Have you heard of the TownSquare application Microsoft was supposedly testing? I'm hoping they build this out as an upgrade or plug-in to SharePoint (hopefully as an upgrade to an existing license!):
http://www.infoworld.com/article/08/06/11/Microsoft_testing_prototype_of_Facebooklike_social_network_1.html
Everything I find about it online dates back to middle of last year. I hope they haven't abandoned it.
Posted by: Christy | March 12, 2009 at 01:51 PM
Great post. Written by somebody who both understands Sharepoint and E2.0 and that's quite rare.
Posted by: Pim | March 13, 2009 at 05:51 AM
Hi Christy, TownSquare had a lot of attention in the media and then disappeared from the tech news. I also had heard from clients in Europe that Microsoft and/or its partners were making TownSquare available on a consulting basis. From what I know, TownSquare is an internal experiment in social awareness and following. Right now, it's not a product but could be folded into O14, or at least pieces of it. Some of Microsoft's partners (Accenture, Avanade) have the code so they can run with it on their own I suppose. You might also see portions show up on Codeplex I imagine. From what I've heard, it is built on top of Moss 2007 and the user experience is more of a social network site.

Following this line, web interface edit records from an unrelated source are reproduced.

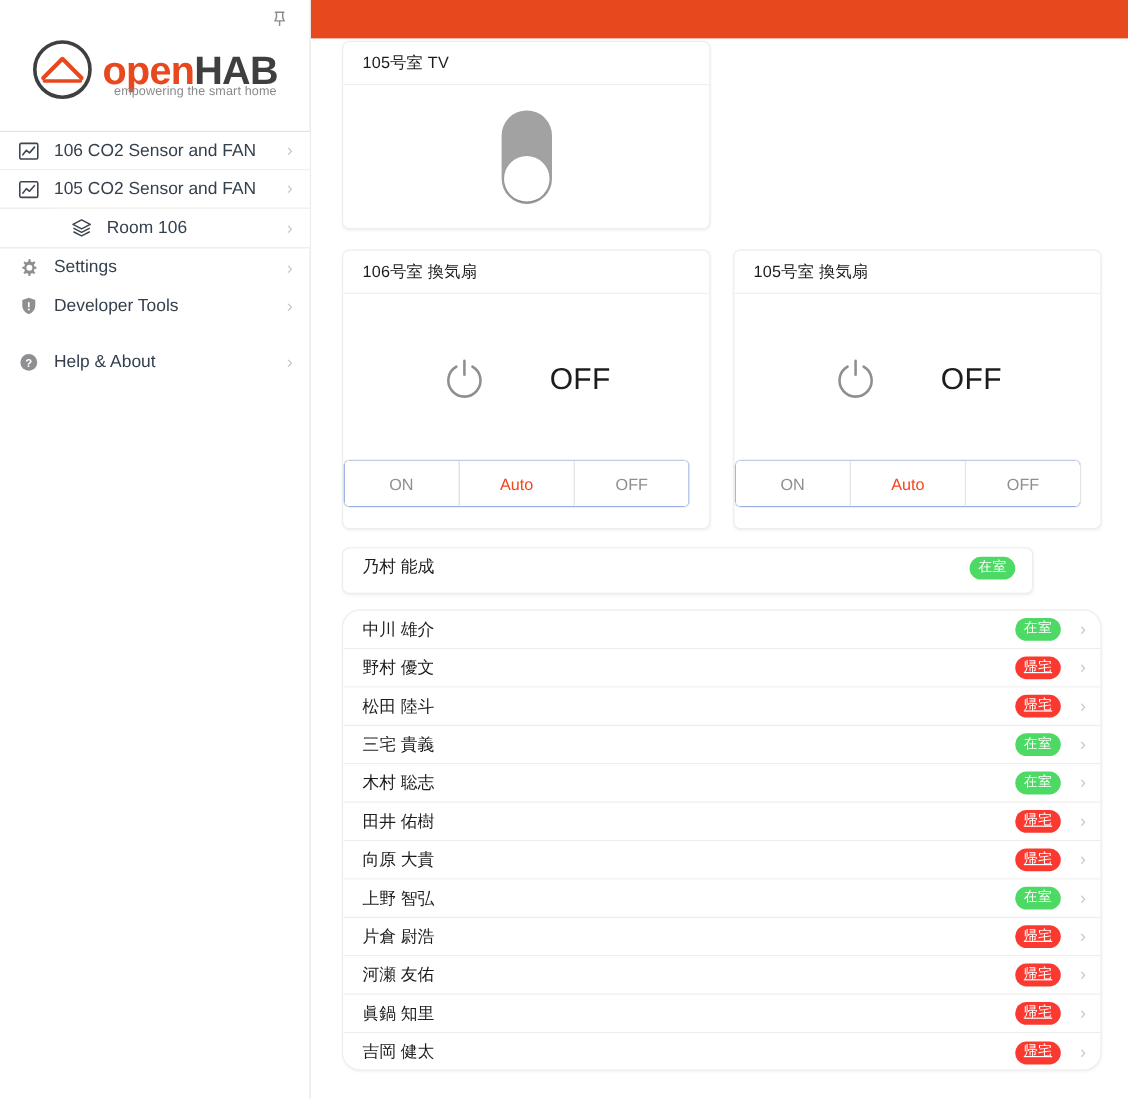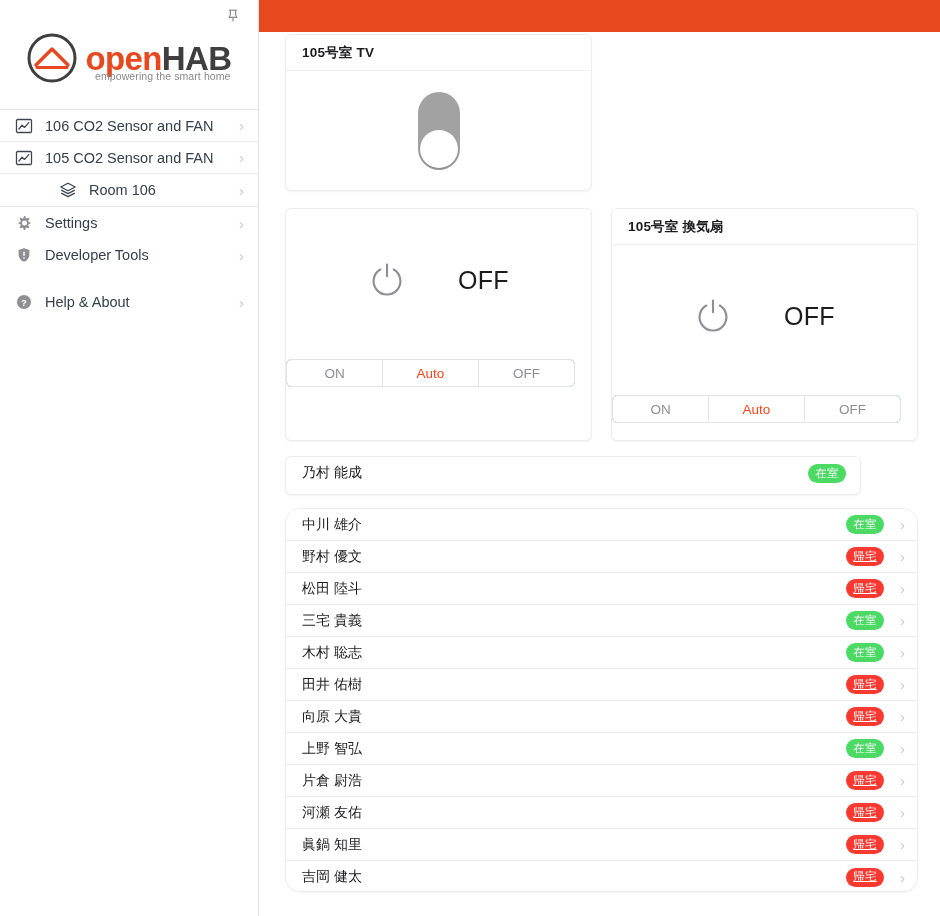"105号室 TV" .card-title { font-weight: 700 -> 400 }
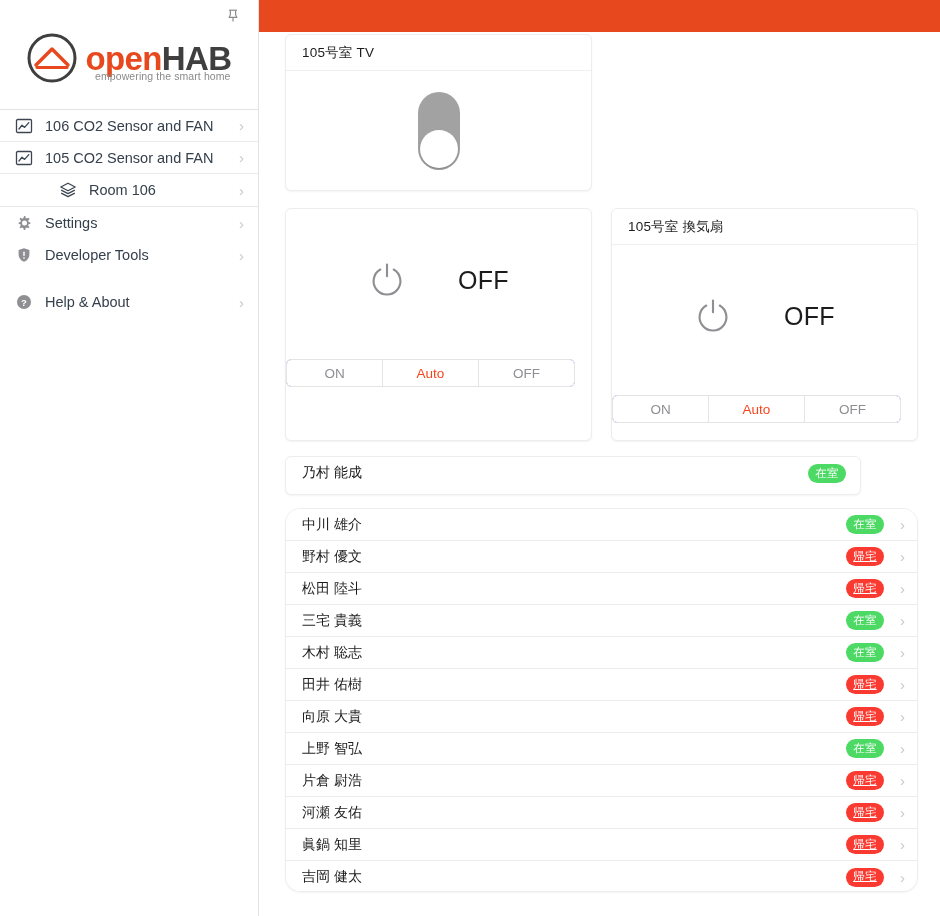"106号室 換気扇" div.card-title { html: none -> <div>106号室 換気扇</div> }
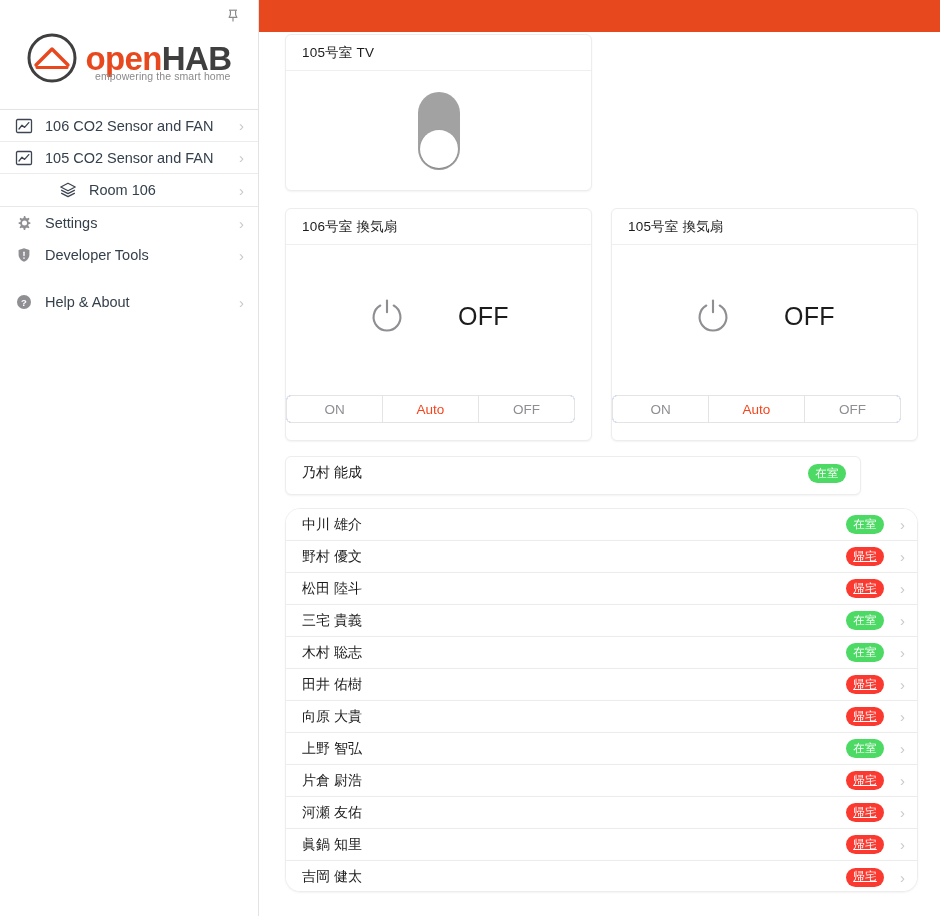"ON" .seg { height: 28px -> 40px }
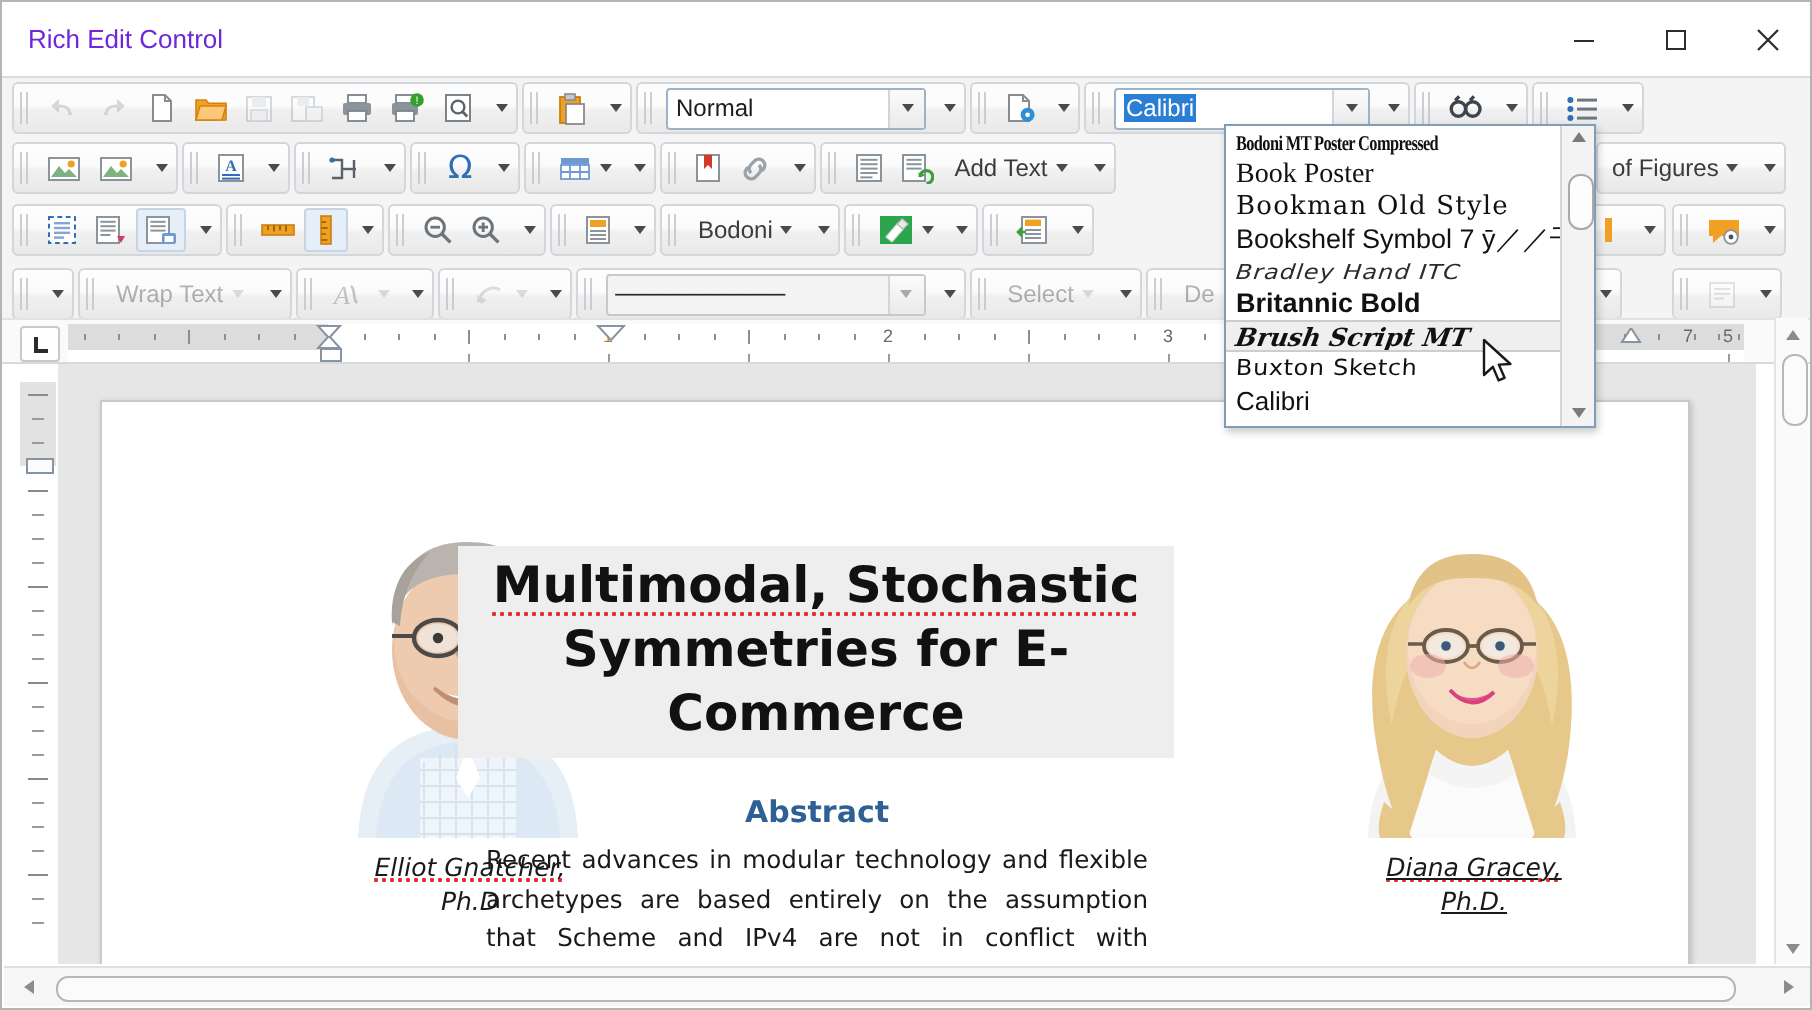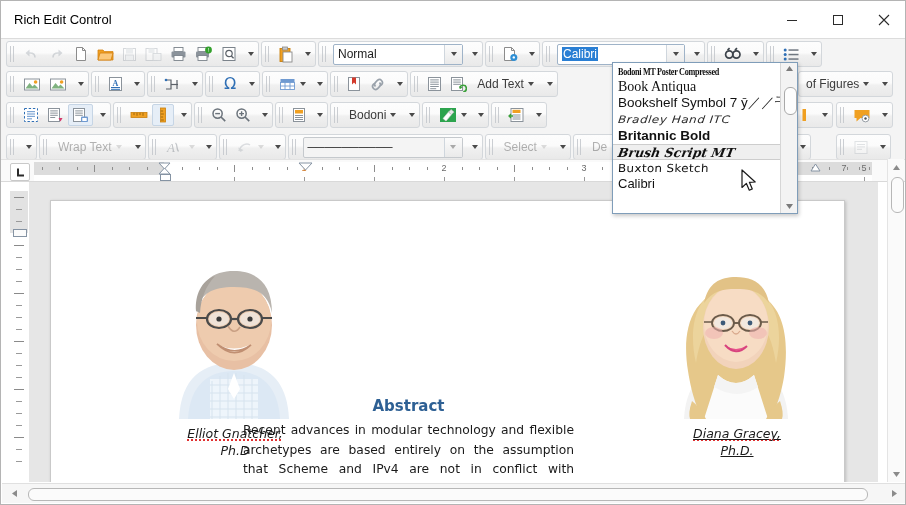"Rich Edit Control" .title-text { color: #000000 -> #6d28d9 }
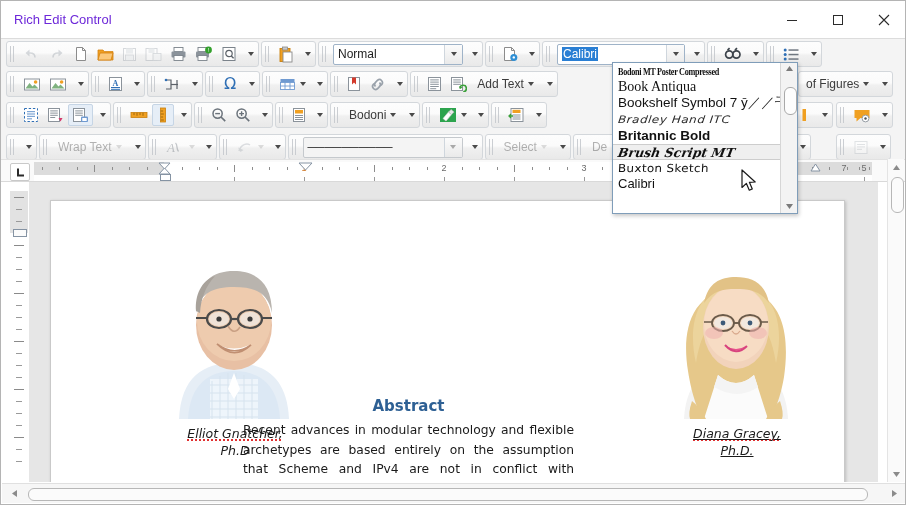"Book Antiqua" span { text: Antiqua -> Poster }
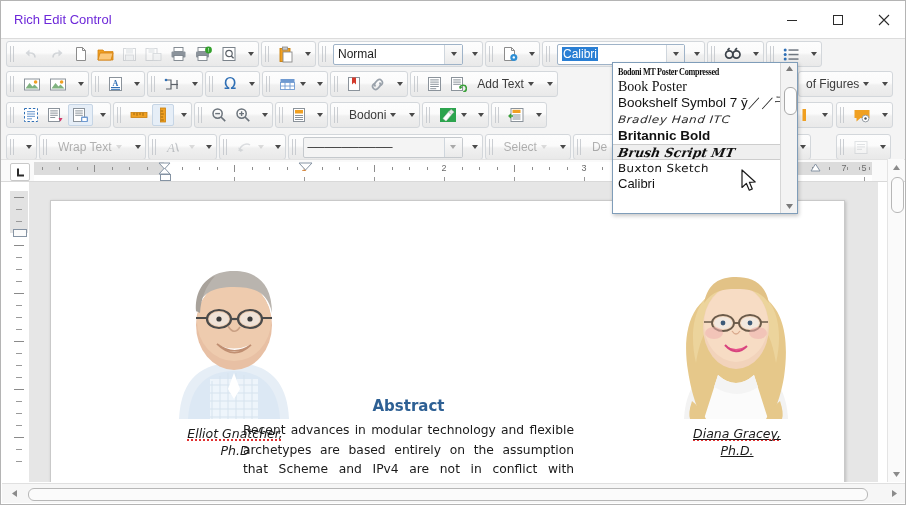"Bookman Old Style" div.fpitem { html: none -> <div><span>Bookman Old Style</span></div> }
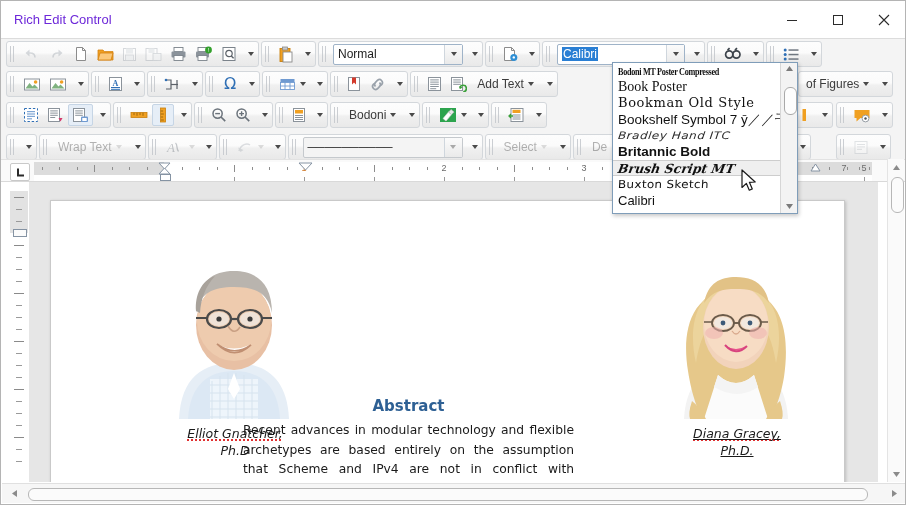"Multimodal, Stochastic" div.doc-title { html: none -> <div> <span>Multimodal, Stochastic</span><br> <span>Symmetries for E-Commerce</span> </div> }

Posted by: Mike Gotta | March 13, 2009 at 08:23 AM
"Enterprise 2.0 is more about "how used", that it is about "what is"... "
How about "How easy it is to use .." ?
Posted by: kirk | March 13, 2009 at 08:35 AM
Most of this talk is from the standpoint of medium to large sized organizations. SharePoint, because of some of its shortcomings highlighted here - not out of the box, needs an IT intermediate to configure it to use most features, needs a specialist to customize it - makes it unsuitable for smaller organizations. Web based applications do a vastly better job of bringing collaboration and social features to smaller organizations. They are much closer to the ideal of content owners having full control of how content is published and distributed.
Posted by: Sharepoint Sceptic | March 30, 2009 at 02:30 PM
Mike, I agree with what you said, it takes so long between releases. Sharepoint has its place but its not for everyone.